Treasurer Scott Morrison has made tackling housing affordability a key component of his second budget to be handed down on May 9.
AMP Capital chief economist Shane Oliver said the 2017/18 budget must send a message to investors banking on strong price rises in the future.
“Change in the capital gains tax discount would be a great way to do that, particularly at a time when the regulators have swung into gear and the banks have been raising rates for investors,” Dr Oliver told ABC television on Tuesday.
However, Finance Minister Mathias Cormann has reiterated the government remains committed to its election promise not to change housing tax concessions, including the capital gains tax discount.

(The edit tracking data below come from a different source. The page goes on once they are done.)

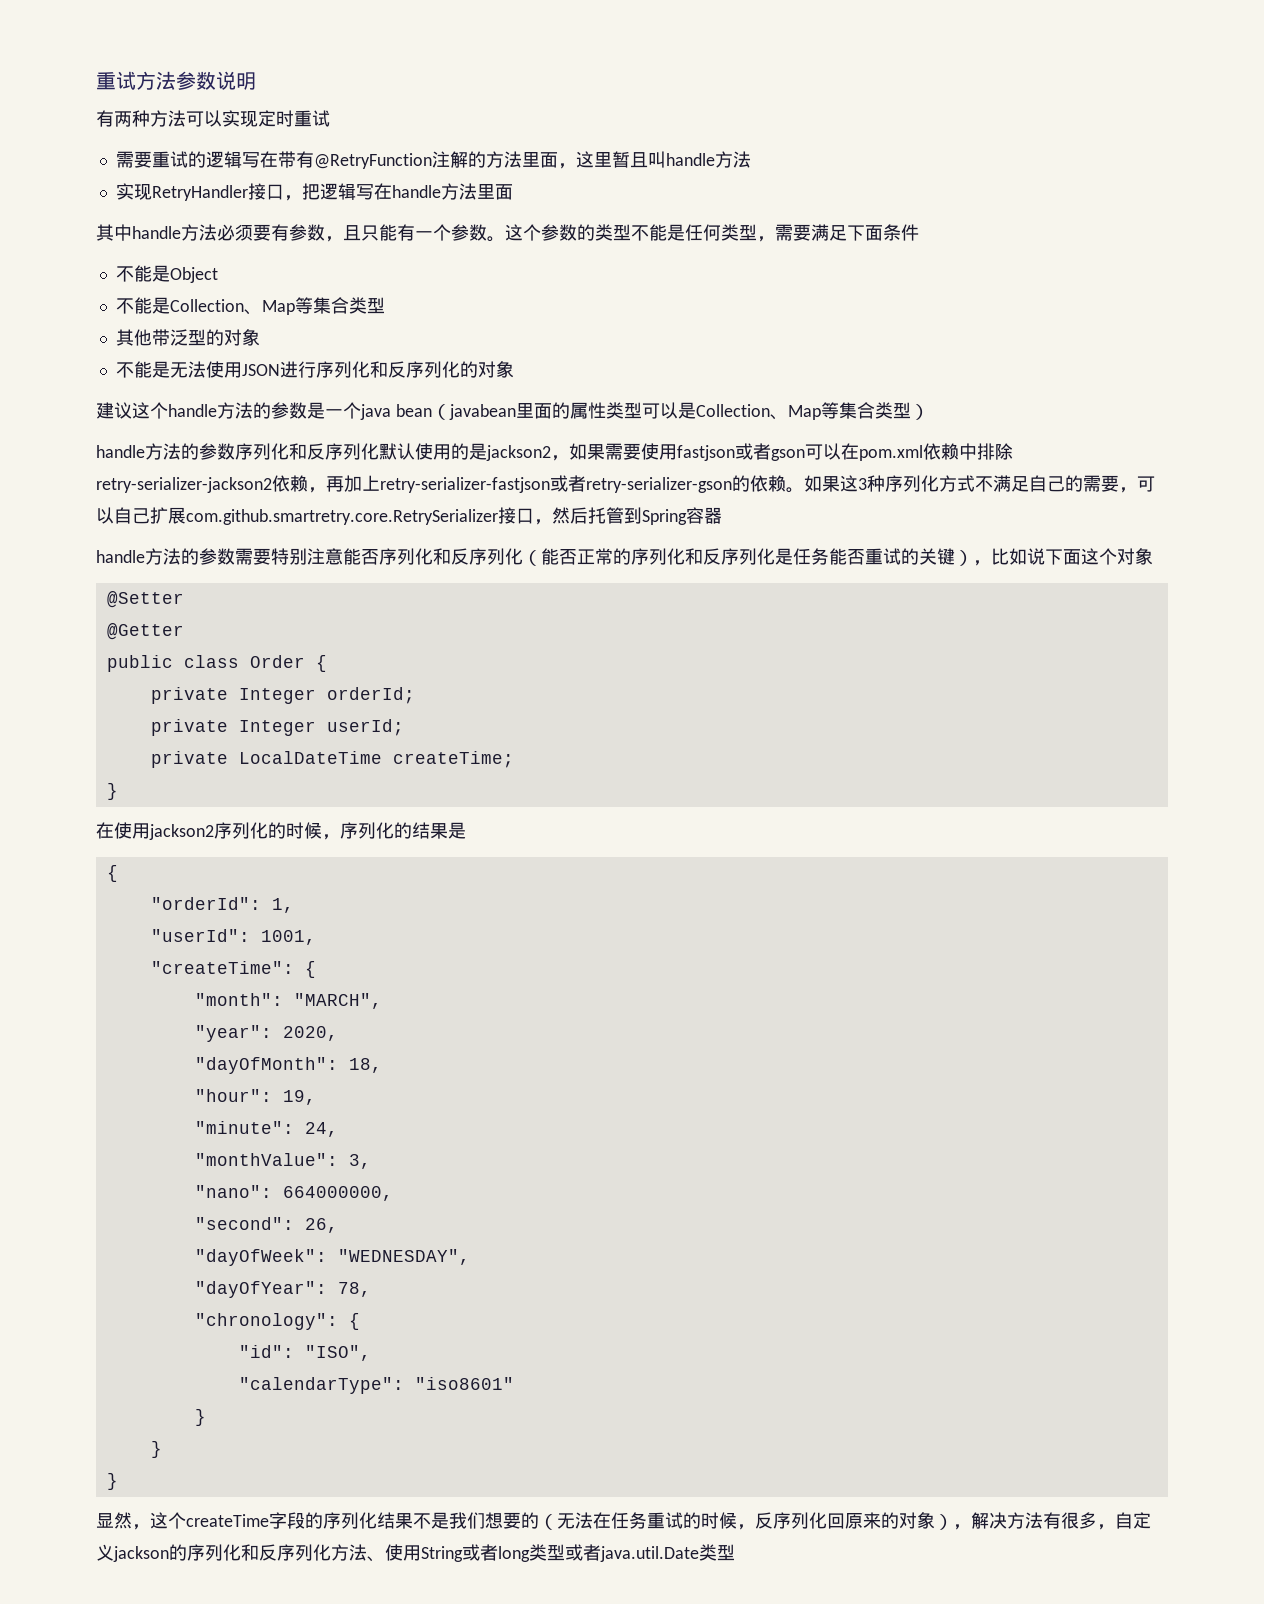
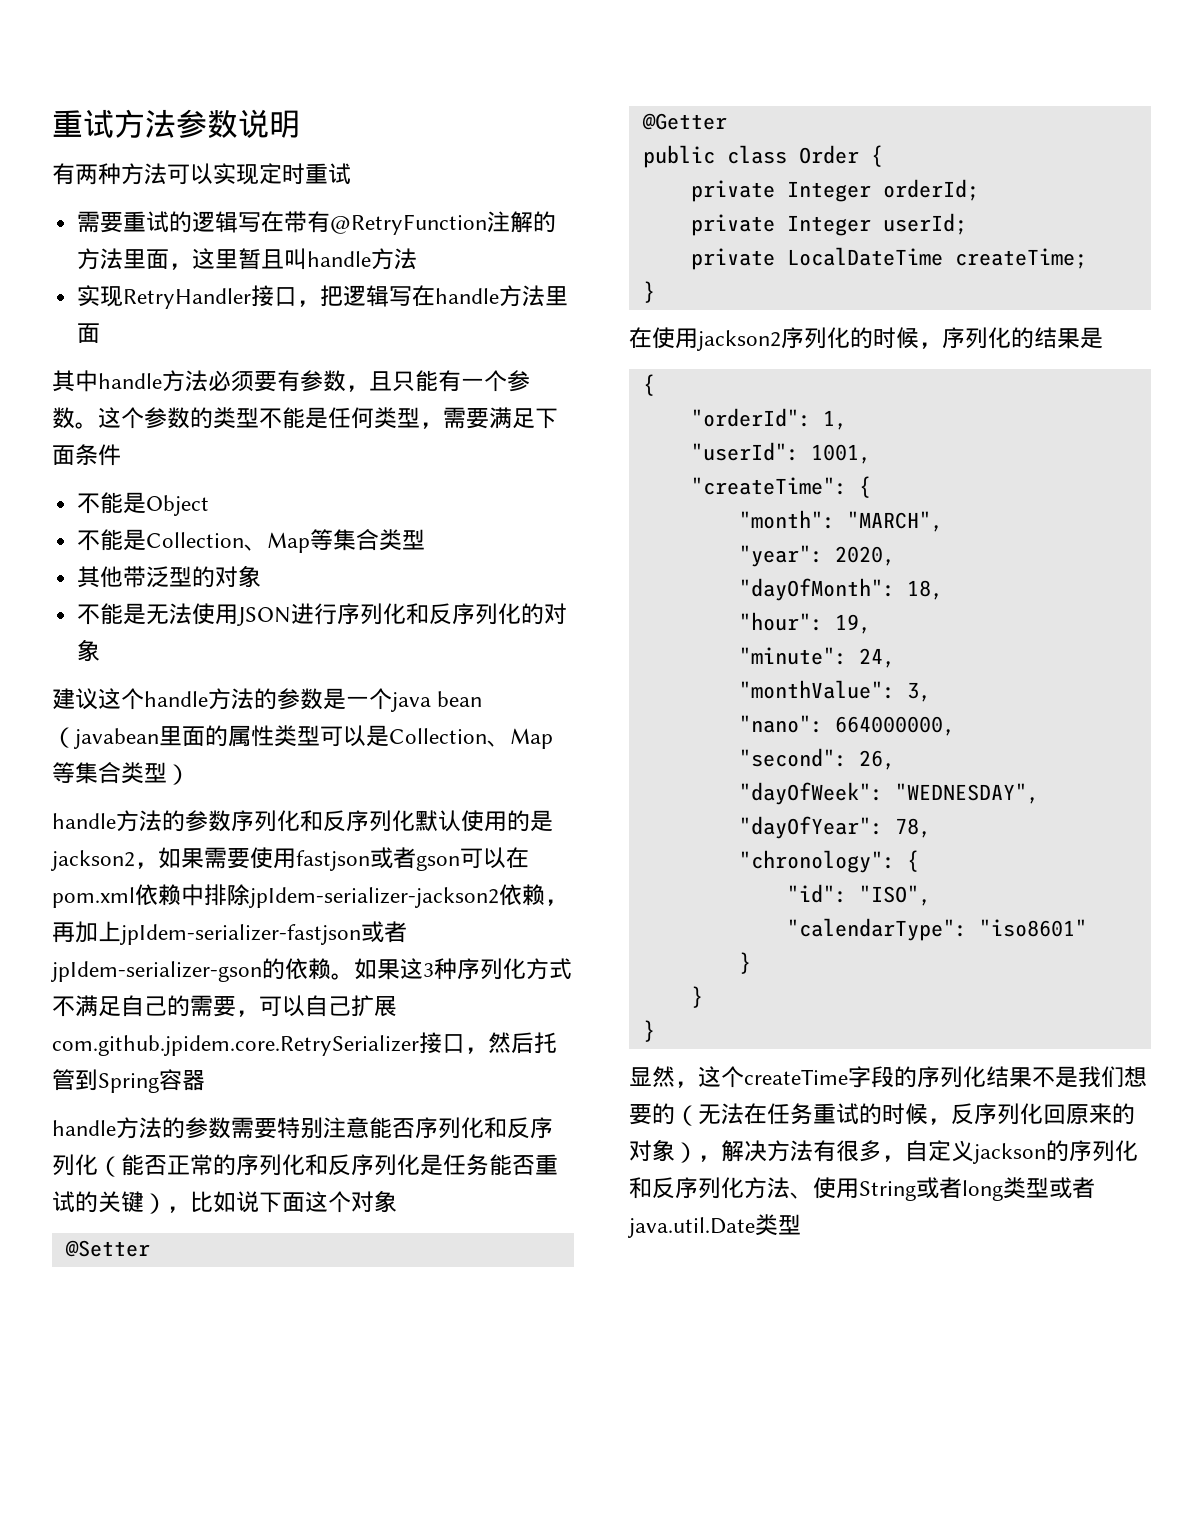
[96,477,272,493] retry-serializer-jackson2 -> [249,887,499,908] jpIdem-serializer-jackson2
[380,475,732,493] retry-serializer-fastjson或者retry-serializer-gson -> [120,921,407,945] [51,961,262,982] jpIdem-serializer-fastjson或者jpIdem-serializer-gson
[186,509,498,525] com.github.smartretry.core.RetrySerializer -> [52,1035,419,1056] com.github.jpidem.core.RetrySerializer

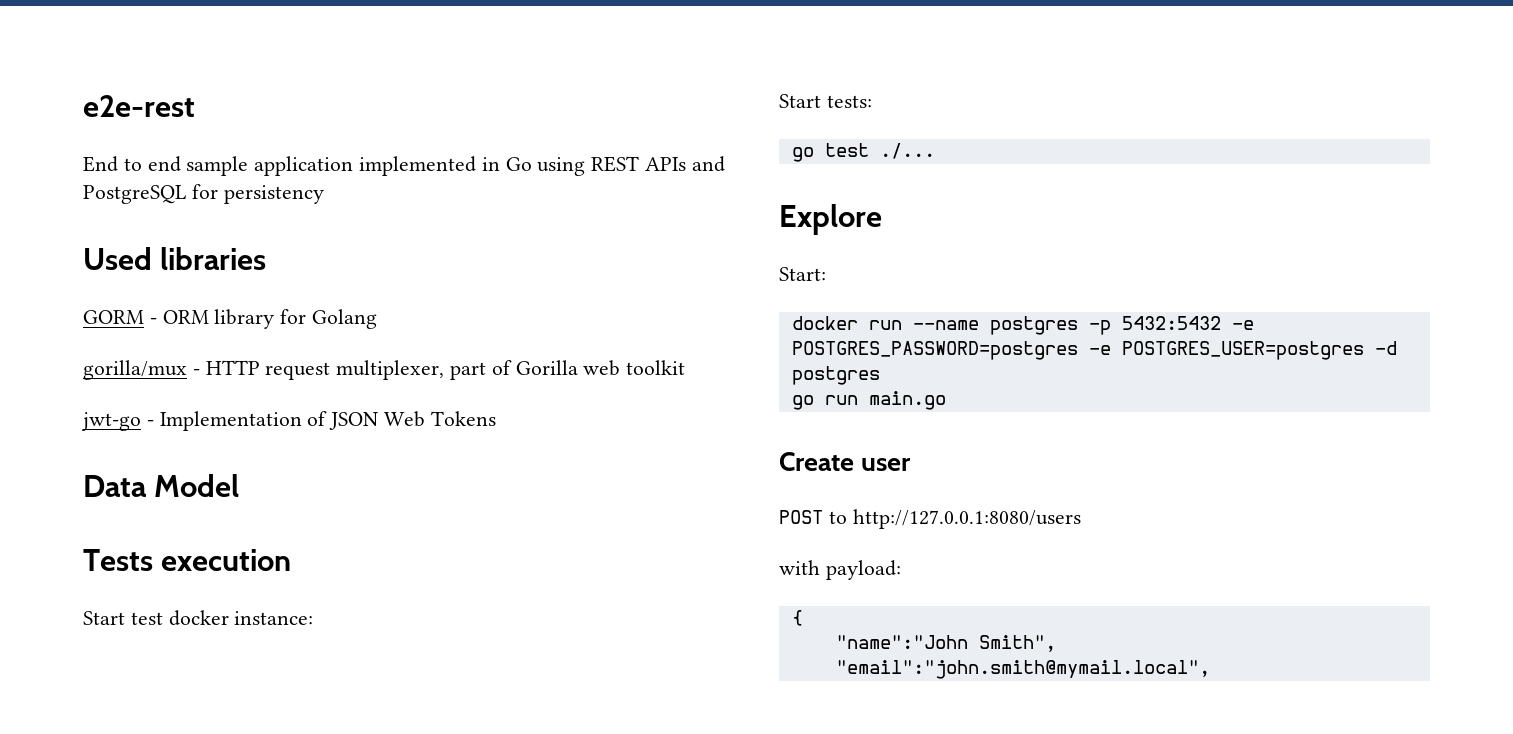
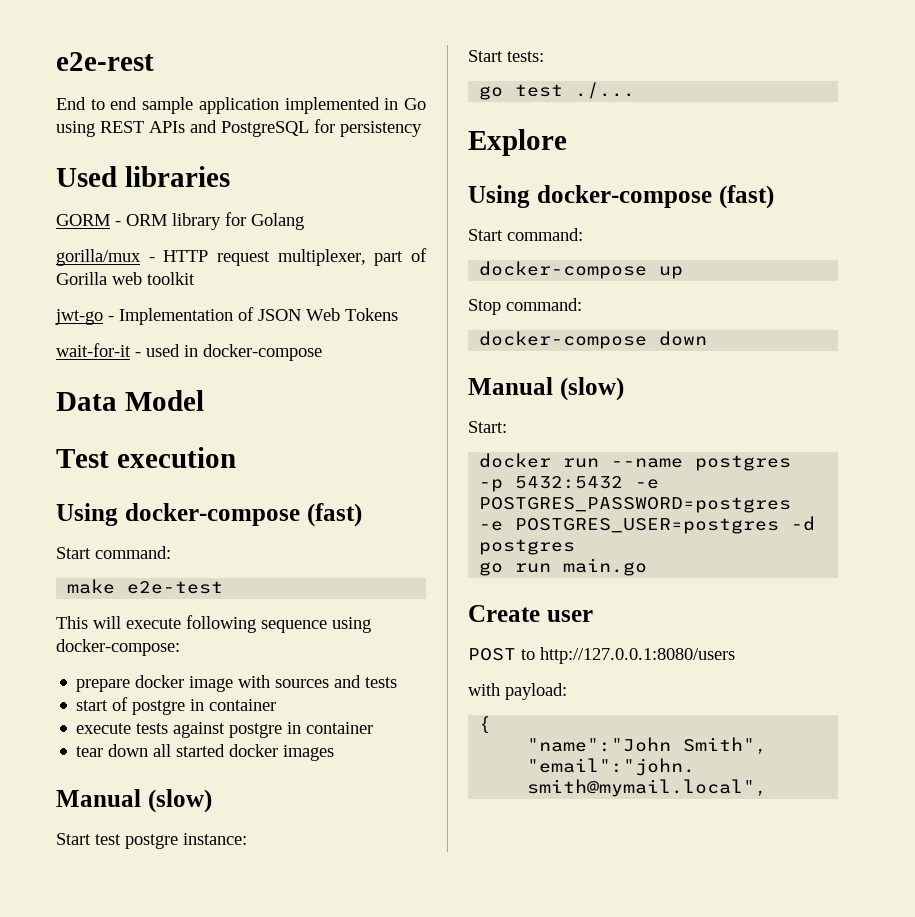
(496, 418) none -> [56,343,322,361] // wait-for-it - used in docker-compose
[83,549,153,571] Tests -> [56,449,109,468] Test
(292, 560) none -> [56,503,362,527] [56,546,171,559] [67,579,224,594] [56,615,371,633] [56,639,180,656] [76,675,398,692] [76,697,277,715] [76,722,374,738] [76,744,335,761] [56,789,212,813] // Using docker-compose (fast) // Start command: // make e2e-test // This will execute following sequence using docker-compose: // prepare docker image with sources and tests // start of postgre in container // execute tests against postgre in container // tear down all started docker images // Manual (slow)
[168,610,229,626] docker -> [125,834,178,849] postgre
(882, 219) none -> [468,185,774,209] [468,228,583,241] [479,261,684,279] [468,298,582,315] [479,331,708,349] [468,377,624,401] // Using docker-compose (fast) // Start command: // docker-compose up // Stop command: // docker-compose down // Manual (slow)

Figures this week showed Sydney house prices jumped nearly 19 per cent in the past year, while in Melbourne prices rose by more than 15 per cent.
A new report by the Australian Institute of Company Directors warns the country could be stuck in “policy limbo and partisan paralysis” if there isn’t substantial reform.
“It’s time to stop tinkering around the edges and deliver a real plan for our future,” AICD head Elizabeth Proust said.
The institute is calling for fixed four-year terms for federal parliament and tax reform that includes a higher and broader GST.
The government is facing a $36 billion budget deficit for this financial year.
“It is clear we have a spending and revenue problem,” AICD chief economist Stephen Walters said.
Separately, the government plans to sell four commonwealth properties in Canberra’s Parliamentary Triangle, two of which used to house the Australian Electoral Commission and the National Archives.
These are two of the original three buildings in the triangle. The other is Old Parliament House.
“This is the first time that land has been offered for sale within the Parliamentary Triangle,” Senator Cormann said in a statement.